> [ACTIVITY] Your response should consist solely of the lines from the one containing "(539, 187) none -> (358, 191) //" through the end of the data, copied exactly.

(Change detection data)
==========

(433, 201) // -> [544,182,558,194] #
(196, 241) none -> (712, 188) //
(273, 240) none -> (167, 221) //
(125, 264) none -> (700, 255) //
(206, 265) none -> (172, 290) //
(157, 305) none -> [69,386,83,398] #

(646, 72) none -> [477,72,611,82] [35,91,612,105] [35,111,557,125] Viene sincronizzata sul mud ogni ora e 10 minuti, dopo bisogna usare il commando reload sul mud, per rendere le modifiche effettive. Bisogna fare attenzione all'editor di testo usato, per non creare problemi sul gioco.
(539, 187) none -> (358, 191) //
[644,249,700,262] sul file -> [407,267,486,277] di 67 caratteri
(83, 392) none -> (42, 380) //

==========

> [RESULT OF THIS TASK]
(539, 187) none -> (358, 191) //
[644,249,700,262] sul file -> [407,267,486,277] di 67 caratteri
(83, 392) none -> (42, 380) //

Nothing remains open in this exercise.